The US has had a military base on the Marshall Islands since World War II, and it’s where the Ronald Reagan Ballistic Missile Defence Test Site is located. On Palau, a new radar system for the US Air Force is being built.

The COFA treaty was signed off last year, but the funding has been delayed in the lead-up to the US presidential election because of political point-scoring between Republicans and Democrats. The COFA funding was supposed to be included in the National Defence Authorisation Act, but was removed to save money.
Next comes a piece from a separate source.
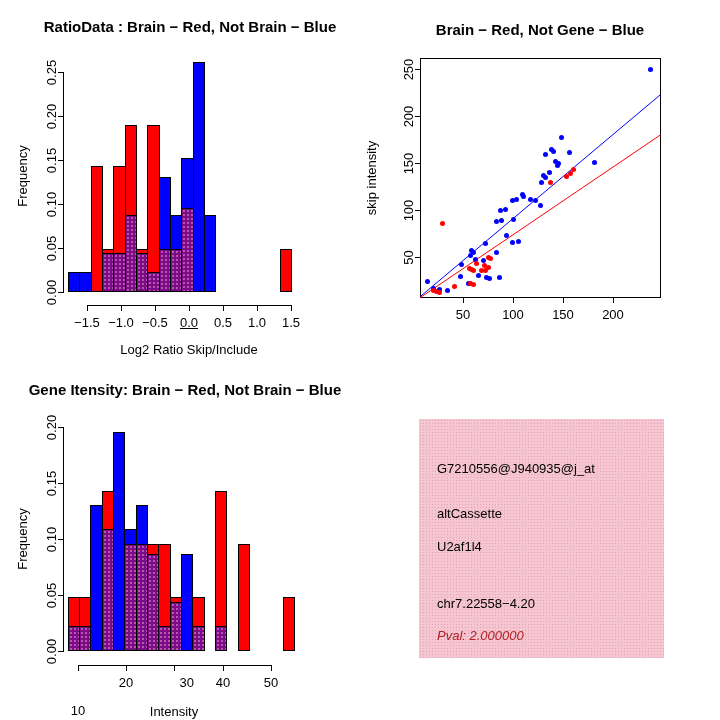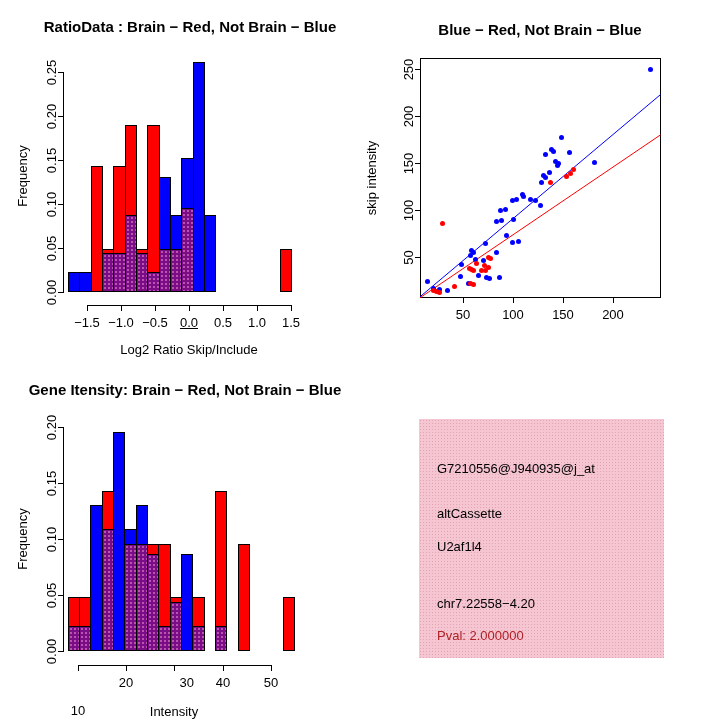"Blue − Red, Not Brain" div.t { text: Blue − Red, Not Brain -> Brain − Red, Not Gene }
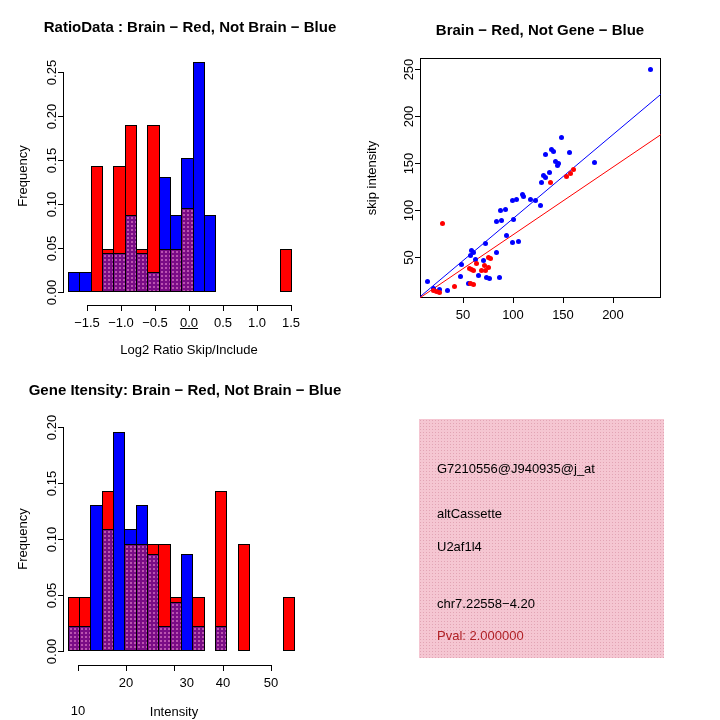"Pval: 2.000000" div.iline { font-style: none -> italic }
In February, the leaders of those three Pacific nations sent a letter to American lawmakers stating the stalled funding had created “opportunities for economic exploitation by competitive political actors in the Pacific”. Alan Tidwell, the director of the Centre for Australian, New Zealand and Pacific Studies at Washington’s Georgetown University, says it was a strong rebuke of the US.

“They’ve implicitly threatened, we’ll throw our lot in with the Chinese,” he observes.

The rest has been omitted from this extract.